- From: Koen Holtman <koen@win.tue.nl>
- Date: Thu, 1 Aug 1996 12:44:09 +0200 (MET DST)
- To: http-wg%cuckoo.hpl.hp.com@hplb.hpl.hp.com
- Cc: Koen Holtman <koen@win.tue.nl>
A recent question from Andrew Mutz prompted me to discuss a weakness of transparent content negotiation (http://gewis.win.tue.nl/~koen/conneg/) and a possible extension to fix it. As this discussion is of more general interest, I'll repost it here. -snip-- Transparent content negotiation is not really a mechanism to give a server-side .gif scaler your exact screen width. Many people find server-side scaling evil (because of caching issues), and the draft more or less reflects this sentiment by not trying to provide for it. However, maybe some applications we have not yet explored (high-quality printing?) will *require* exact dimensions to be communicated to a server-side rendering engine, no matter what the caching issues.
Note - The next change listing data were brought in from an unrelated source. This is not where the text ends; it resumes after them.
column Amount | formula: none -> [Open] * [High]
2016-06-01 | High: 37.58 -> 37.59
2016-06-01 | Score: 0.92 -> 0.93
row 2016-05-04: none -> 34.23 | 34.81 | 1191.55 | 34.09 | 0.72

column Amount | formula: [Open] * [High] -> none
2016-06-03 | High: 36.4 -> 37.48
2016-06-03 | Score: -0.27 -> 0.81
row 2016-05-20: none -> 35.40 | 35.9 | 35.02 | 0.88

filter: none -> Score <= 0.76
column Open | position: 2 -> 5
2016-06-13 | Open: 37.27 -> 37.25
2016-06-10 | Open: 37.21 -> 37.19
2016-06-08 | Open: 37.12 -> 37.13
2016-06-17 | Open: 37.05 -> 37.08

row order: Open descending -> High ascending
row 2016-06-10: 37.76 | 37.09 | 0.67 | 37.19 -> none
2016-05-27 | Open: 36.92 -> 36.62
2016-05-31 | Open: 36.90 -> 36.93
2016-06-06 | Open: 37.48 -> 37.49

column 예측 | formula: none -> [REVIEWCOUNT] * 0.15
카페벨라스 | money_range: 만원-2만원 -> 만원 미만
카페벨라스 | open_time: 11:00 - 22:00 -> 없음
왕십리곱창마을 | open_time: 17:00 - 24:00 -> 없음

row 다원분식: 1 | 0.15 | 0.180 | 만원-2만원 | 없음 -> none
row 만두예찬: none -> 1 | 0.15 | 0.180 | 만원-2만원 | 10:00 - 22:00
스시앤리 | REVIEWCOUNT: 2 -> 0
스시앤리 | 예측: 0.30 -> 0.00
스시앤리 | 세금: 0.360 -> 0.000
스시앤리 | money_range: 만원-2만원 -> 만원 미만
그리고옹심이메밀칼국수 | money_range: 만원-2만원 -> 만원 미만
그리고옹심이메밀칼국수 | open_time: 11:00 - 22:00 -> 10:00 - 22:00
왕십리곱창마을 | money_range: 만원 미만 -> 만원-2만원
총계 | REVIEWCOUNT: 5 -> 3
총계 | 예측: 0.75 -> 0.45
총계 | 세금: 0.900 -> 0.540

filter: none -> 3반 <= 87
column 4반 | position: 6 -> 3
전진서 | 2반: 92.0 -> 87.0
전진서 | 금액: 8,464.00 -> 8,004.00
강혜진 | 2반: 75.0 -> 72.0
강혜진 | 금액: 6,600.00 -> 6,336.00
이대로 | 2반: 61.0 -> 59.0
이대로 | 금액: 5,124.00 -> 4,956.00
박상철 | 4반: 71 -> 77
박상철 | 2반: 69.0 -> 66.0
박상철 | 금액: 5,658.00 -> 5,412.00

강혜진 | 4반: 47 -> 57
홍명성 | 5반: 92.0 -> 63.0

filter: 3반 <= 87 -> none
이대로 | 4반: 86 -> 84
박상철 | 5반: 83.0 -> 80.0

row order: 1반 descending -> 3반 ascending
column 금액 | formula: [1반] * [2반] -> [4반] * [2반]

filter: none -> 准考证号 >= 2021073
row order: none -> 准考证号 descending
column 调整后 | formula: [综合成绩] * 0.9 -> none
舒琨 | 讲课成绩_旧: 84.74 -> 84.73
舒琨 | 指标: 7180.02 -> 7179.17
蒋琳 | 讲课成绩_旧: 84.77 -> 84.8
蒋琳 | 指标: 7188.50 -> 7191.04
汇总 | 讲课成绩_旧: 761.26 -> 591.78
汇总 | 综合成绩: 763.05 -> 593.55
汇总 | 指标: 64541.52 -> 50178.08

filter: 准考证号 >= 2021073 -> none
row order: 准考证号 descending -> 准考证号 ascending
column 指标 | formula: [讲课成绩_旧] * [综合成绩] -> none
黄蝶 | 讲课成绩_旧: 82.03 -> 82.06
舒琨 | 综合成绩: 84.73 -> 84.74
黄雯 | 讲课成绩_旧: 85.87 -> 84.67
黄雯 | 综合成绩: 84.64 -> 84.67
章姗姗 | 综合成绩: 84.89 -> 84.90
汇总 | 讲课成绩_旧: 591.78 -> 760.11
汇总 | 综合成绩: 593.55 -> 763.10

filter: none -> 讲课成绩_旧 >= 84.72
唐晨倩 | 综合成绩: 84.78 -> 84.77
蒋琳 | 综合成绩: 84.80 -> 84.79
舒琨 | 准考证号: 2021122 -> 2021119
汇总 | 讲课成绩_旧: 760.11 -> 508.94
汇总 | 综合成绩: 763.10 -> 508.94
If this is the case, then transparent content negotiation could be extended to allow this. For example, one could define a `send-tags' attribute which would cause the user agent to send certain feature tag values when making a request on a variant. This would allow a (short) variant list like this: {"paper.html" 0.8 {type text/html}}, {"paper.tex" 1.0 {type application/x-tex} {features client-typeset-tex}}, {"paper.server-typeset.ps" 1.0 {type application/postscript} {features !client-typeset-tex} {send-tags paper-size_* dpi printcolor print-gamma}} ^^^^^^^^^^^^^^^^^^^^^^^^^^^^^^^^^^^^^^^^^^^^^^^^^ in which the third variant really hides an infinite number of variants which could be generated by the server-side typesetting engine. When retrieving paper.server-typeset.ps, the presence of the send-tags attribute would cause the user agent to extend the paper.server-typeset.ps URI with the tags it supports (recognizes) and do a get request: GET paper.server-typeset.ps?paper-size_a4&dpi=600 HTTP/1.1 This way, the exact tag values end up at the server side typesetting engine. The form submission syntax is used for downwards compatibility reasons: this way list responses can contain a form giving access to the server side typesetting engine. Note that the chances for caches to optimize such requests on typesetting engines are small. But this may not hurt that much if, as above, the paper.server-typeset.ps variant is only a fallback for clients which do not have a client side typesetting engine. Koen.